Empower Your Team and Get Out of Their Way
Adrian Pickering
Accessible customer communications at scale - sign language, easy-read simplified language, spoken word, readable font, and world languages. Your one-stop-shop to see your messages reach 4,996,466 extra customers.
This is going to be a short rant of a post I'm afraid. I probably am not saying anything worth reading, so I suggest skipping this post altogether...
There are few impediments more destructive in an organisation than "leaders" who manage. Imagine, for example, a "Lead ThingDoer" who, instead of ThingDoing, far from inspiring and directing other ThingDoers, spends her time telling lesser ThingDoers which hot desk they should occupy. This is not leadership, it's interference.
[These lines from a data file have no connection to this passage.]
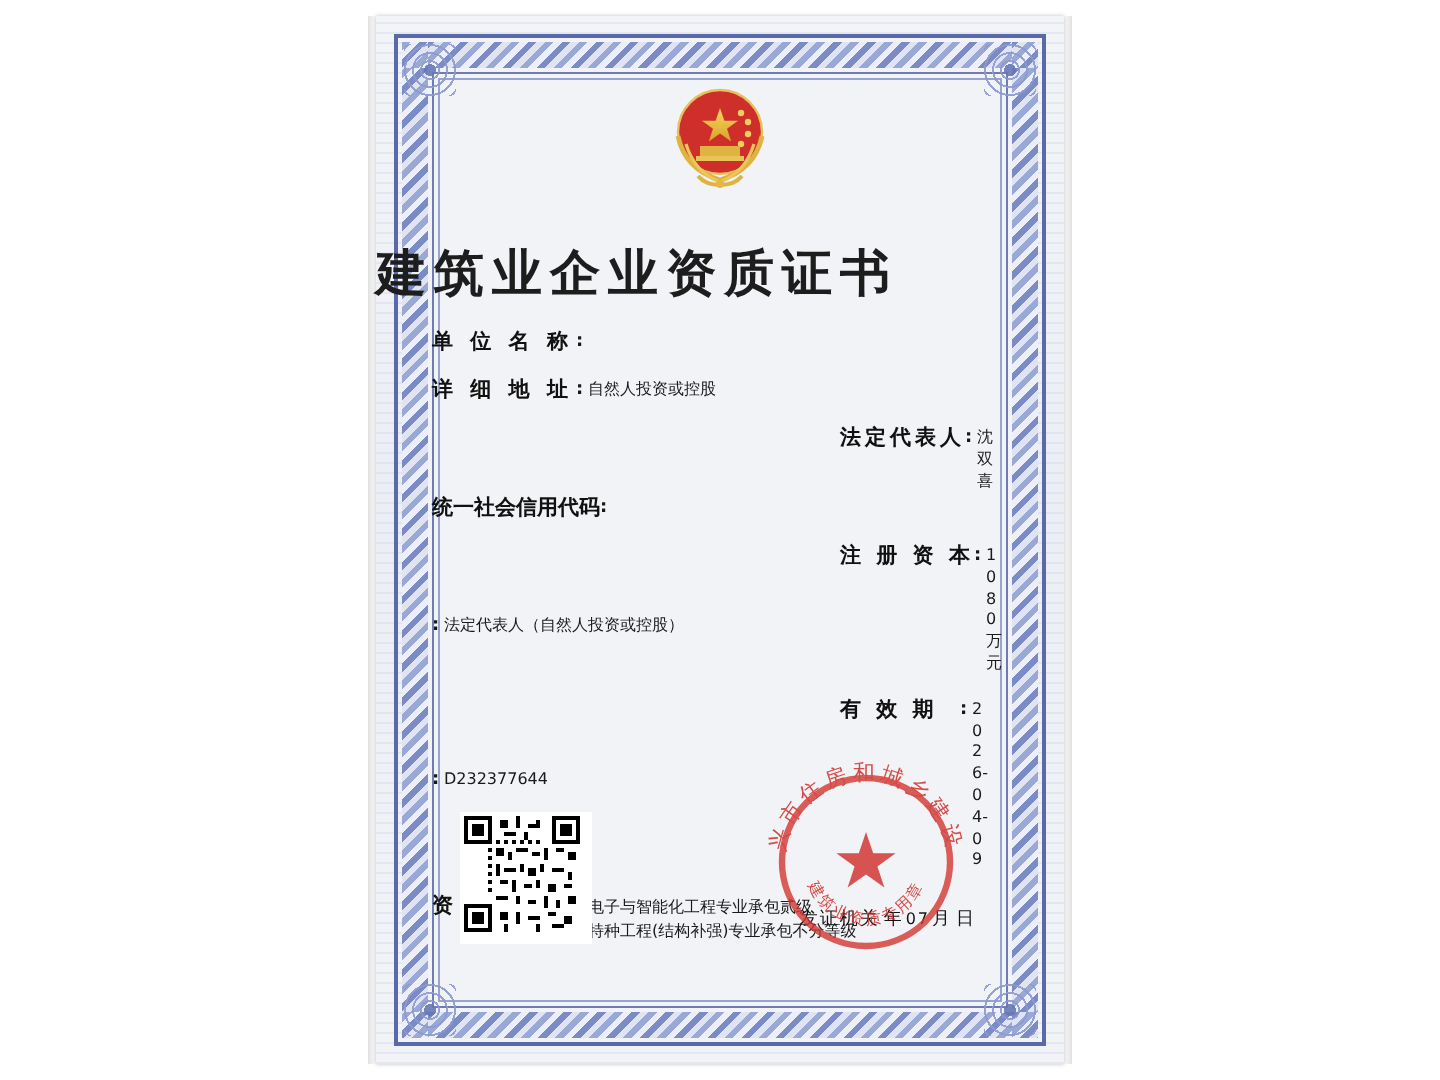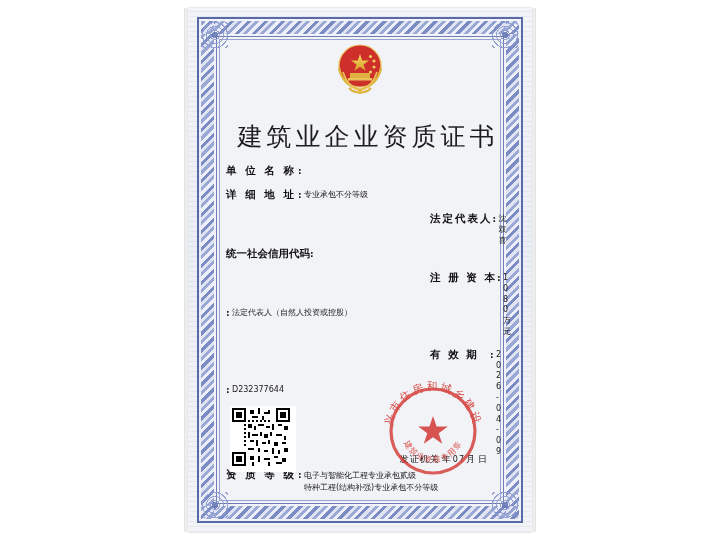--- a/index.html
+++ b/index.html
@@ -94,12 +94,11 @@
   
   .title {
     position: absolute;
-    left: 16px; right: 0;
+    left: 0; right: 0;
     top: 112px;
-    text-align: center;
     font-family: "DejaVu Sans", sans-serif;
     font-size: 25px;
-    font-weight: normal;
+    font-weight: bold;
     letter-spacing: 4px;
     color: #1d1d1d;
   }

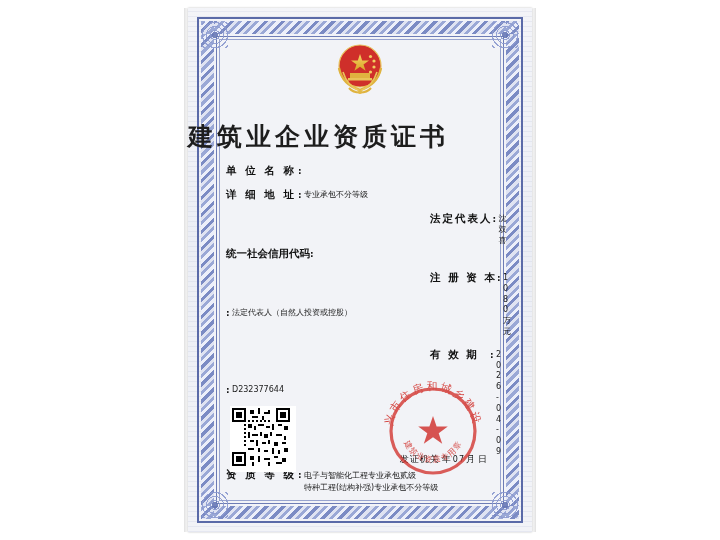--- a/index.html
+++ b/index.html
@@ -106,7 +106,7 @@
   
   .fields {
     position: absolute;
-    left: 38px;
+    left: 28px;
     right: 36px;
     top: 156px;
   }

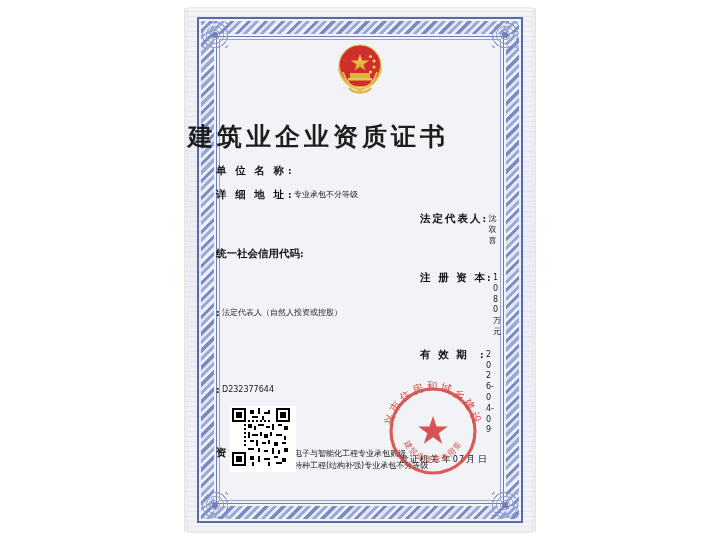--- a/index.html
+++ b/index.html
@@ -267,7 +267,7 @@
       <div class="row">
         <div class="label">详 细 地 址</div>
         <div class="colon">:</div>
-        <div class="value">专业承包不分等级</div>
+        <div class="value">自然人投资或控股</div>
       </div>
 
       <div class="row">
If you are one of these people, if you are inventing policy that offers you control but has no demonstrable, objective value to your customers or your company, then stop right now and take a long, hard look at yourself.
I recently witnessed a household name company, a respected enterprise that employs thousands of genuinely excellent people, suffering at the hands of a Lead ThingDoer who seemed to find nothing better to do than demand the highly-paid professionals justify in advance any working away from their (designated) hot desk. Where's the trust? If your team cannot be left to make such trivial decisions, then why are they allowed to operate on projects worth millions of pounds? I suspect that many of these "leaders" are trying to deflect attention away from their own incompetence. Indeed, one such Lead ThingDoer I encountered actively stood (off the record) against agile practices because "not everyone can do that... it makes those who can't do that look bad." You know what? GOOD. If people look bad when standing next to their peers, there's probably a sounds reason and that should be highlighted, not hidden away.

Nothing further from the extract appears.